Since Peter Chiarelli arrived as Edmonton Oilers general manager in the late spring of 2015, men occupying that position have treated the team’s youth pipeline like a never-ending resource.
Most of the picks awarded and prospects uncovered have been sent away for immediate help. Often that help was shy of cost and short-term in nature.
How much, if any, damage has been done? Can current management avoid repeating history? Here’s a look.
Early and often
Chiarelli waited about one hour after drafting Connor McDavid before hurrying roster improvement by trading youth and picks for players who were supposed to help immediately.
His dealing of two high picks in a historically strong draft year (2015) for unproven defenceman Griffin Reinhart signalled the franchise was willing to make risky moves and pay in full.
Reinhart didn’t help immediately. In fact, he didn’t help at all.
A list of players who were in their formative years and dealt away (sometimes for very little return) is breathtaking.

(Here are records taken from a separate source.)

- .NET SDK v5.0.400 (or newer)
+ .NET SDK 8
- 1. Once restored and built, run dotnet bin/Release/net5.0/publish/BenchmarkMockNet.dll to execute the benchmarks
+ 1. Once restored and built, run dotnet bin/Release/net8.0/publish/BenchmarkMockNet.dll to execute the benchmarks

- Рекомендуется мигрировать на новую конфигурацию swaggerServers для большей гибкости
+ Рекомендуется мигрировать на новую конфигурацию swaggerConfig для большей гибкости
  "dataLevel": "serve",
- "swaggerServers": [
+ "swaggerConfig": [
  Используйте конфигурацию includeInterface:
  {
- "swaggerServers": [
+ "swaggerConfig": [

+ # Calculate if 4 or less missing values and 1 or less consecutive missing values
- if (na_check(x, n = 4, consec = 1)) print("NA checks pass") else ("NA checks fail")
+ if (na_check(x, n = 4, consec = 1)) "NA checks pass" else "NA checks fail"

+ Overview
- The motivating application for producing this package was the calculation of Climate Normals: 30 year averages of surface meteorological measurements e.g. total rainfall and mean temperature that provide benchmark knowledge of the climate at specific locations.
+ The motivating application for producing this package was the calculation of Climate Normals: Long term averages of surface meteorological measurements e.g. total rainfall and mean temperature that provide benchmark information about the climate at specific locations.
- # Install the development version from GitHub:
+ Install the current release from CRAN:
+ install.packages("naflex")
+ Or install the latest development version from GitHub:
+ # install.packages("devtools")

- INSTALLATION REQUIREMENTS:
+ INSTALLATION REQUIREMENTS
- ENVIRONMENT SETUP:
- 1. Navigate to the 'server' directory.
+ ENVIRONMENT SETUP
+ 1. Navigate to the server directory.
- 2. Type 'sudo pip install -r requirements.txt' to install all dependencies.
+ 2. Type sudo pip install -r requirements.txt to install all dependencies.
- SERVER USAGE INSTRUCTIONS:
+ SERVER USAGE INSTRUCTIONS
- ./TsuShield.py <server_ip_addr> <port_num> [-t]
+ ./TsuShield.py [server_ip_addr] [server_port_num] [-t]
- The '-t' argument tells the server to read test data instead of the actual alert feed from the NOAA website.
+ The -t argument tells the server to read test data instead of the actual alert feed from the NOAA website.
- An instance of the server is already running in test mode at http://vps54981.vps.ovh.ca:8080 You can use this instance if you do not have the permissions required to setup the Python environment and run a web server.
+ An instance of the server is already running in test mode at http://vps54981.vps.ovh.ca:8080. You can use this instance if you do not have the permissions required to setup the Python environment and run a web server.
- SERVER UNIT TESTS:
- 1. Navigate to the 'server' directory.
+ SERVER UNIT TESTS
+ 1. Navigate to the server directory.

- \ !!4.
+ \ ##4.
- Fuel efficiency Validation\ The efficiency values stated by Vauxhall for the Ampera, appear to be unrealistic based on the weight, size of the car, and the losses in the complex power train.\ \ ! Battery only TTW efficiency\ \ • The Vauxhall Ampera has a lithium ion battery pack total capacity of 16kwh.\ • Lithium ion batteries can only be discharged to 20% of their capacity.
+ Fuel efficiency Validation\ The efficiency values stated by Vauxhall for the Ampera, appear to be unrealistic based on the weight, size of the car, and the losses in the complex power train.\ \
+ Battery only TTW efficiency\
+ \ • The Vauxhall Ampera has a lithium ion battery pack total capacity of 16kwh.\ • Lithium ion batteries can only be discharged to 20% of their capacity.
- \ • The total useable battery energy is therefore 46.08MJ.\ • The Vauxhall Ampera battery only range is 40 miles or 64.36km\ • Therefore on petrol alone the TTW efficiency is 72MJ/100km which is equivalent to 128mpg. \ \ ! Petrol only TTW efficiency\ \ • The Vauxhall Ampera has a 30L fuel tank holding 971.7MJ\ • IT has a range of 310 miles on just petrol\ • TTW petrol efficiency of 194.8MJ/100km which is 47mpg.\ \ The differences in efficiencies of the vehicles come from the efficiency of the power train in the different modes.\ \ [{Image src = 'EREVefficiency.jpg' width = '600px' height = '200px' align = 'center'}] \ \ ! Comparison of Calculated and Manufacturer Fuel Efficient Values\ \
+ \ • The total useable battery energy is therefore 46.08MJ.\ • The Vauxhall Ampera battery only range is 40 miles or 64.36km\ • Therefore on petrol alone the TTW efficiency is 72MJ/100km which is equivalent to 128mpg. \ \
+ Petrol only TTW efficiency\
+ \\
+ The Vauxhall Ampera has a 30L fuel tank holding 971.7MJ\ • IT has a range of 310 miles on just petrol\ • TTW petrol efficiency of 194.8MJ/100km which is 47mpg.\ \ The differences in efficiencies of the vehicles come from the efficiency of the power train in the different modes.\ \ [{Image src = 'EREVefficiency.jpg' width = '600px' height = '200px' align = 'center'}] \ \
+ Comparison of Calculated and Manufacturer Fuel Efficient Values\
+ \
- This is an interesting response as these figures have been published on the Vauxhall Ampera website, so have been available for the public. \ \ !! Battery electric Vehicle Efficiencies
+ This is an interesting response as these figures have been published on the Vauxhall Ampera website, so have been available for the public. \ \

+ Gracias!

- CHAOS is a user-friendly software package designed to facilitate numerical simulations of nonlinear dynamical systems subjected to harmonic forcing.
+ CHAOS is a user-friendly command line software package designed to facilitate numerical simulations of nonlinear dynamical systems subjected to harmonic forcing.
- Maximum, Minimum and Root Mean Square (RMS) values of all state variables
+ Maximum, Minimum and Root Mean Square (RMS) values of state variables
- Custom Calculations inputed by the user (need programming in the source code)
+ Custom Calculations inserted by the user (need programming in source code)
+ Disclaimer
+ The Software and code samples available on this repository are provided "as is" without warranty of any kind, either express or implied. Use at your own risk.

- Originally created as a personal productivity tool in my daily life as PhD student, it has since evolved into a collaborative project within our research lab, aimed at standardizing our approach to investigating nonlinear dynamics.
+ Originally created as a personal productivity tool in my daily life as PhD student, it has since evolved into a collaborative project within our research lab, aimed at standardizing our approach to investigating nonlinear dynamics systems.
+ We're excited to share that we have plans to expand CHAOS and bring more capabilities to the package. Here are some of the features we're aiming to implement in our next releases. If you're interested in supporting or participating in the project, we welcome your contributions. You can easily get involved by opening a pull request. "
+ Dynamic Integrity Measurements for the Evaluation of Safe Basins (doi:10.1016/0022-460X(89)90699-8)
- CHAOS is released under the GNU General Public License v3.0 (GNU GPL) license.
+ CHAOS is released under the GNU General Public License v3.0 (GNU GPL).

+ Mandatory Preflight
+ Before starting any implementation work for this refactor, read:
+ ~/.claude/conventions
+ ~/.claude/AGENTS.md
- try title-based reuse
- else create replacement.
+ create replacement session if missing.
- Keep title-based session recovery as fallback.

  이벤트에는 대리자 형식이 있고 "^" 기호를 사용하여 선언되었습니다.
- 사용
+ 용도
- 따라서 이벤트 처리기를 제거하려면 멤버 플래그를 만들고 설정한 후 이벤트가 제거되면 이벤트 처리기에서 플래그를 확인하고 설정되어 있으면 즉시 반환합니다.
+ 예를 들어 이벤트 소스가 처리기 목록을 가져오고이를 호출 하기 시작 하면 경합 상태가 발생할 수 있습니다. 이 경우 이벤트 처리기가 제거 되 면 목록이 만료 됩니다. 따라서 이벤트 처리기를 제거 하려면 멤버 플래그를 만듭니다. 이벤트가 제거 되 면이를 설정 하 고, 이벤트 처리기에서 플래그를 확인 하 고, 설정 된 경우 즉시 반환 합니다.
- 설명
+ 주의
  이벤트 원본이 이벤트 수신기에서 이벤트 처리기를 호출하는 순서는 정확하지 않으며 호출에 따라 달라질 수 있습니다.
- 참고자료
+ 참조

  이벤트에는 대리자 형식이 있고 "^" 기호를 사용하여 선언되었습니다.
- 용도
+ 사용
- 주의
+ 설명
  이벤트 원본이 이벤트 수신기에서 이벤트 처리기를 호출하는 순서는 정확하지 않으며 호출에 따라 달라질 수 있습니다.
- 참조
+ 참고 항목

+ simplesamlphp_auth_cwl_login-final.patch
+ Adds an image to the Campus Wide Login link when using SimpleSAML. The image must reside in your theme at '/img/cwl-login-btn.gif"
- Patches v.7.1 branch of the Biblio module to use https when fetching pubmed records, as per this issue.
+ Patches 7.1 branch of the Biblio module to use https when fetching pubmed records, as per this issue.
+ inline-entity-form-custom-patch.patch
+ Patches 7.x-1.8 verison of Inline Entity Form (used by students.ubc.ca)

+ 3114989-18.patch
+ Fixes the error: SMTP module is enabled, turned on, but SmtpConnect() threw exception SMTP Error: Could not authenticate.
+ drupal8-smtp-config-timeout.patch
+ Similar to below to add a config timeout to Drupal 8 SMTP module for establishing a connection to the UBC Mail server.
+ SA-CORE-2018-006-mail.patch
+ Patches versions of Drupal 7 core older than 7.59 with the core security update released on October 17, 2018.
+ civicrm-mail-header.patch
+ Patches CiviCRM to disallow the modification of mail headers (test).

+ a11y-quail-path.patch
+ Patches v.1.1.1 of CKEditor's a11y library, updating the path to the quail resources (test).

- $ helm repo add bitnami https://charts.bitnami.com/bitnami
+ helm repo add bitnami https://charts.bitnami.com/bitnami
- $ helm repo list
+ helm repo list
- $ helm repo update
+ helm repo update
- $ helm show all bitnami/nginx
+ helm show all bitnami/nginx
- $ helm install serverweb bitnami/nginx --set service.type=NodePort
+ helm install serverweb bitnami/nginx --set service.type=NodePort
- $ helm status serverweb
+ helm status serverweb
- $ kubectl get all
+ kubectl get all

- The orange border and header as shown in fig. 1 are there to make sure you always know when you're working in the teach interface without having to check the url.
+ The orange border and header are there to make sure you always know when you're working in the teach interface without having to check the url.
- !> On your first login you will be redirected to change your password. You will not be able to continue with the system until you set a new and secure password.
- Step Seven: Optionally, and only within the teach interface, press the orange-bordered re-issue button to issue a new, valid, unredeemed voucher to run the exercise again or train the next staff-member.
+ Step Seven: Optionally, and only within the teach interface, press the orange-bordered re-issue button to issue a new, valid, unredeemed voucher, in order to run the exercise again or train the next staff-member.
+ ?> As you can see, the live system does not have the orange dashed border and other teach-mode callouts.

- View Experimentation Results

The dealing of young NHL veterans like Taylor Hall, Jordan Eberle and Justin Schultz has been well documented. Draft picks sent away turned into names like Mathew Barzal and Jonas Siegenthaler.
The return on these deals included some quality (specifically Adam Larsson and Cam Talbot) but the organization lacked the quality and depth to be making these deals at the time.
Chiarelli’s riverboat gambler style of trading won the Boston Bruins the Stanley Cup in 2011, but he never got close in Edmonton. The team’s prospect pool bled rivers of talent during his time with the Oilers, while the older players acquired were closer to free agency and big contracts.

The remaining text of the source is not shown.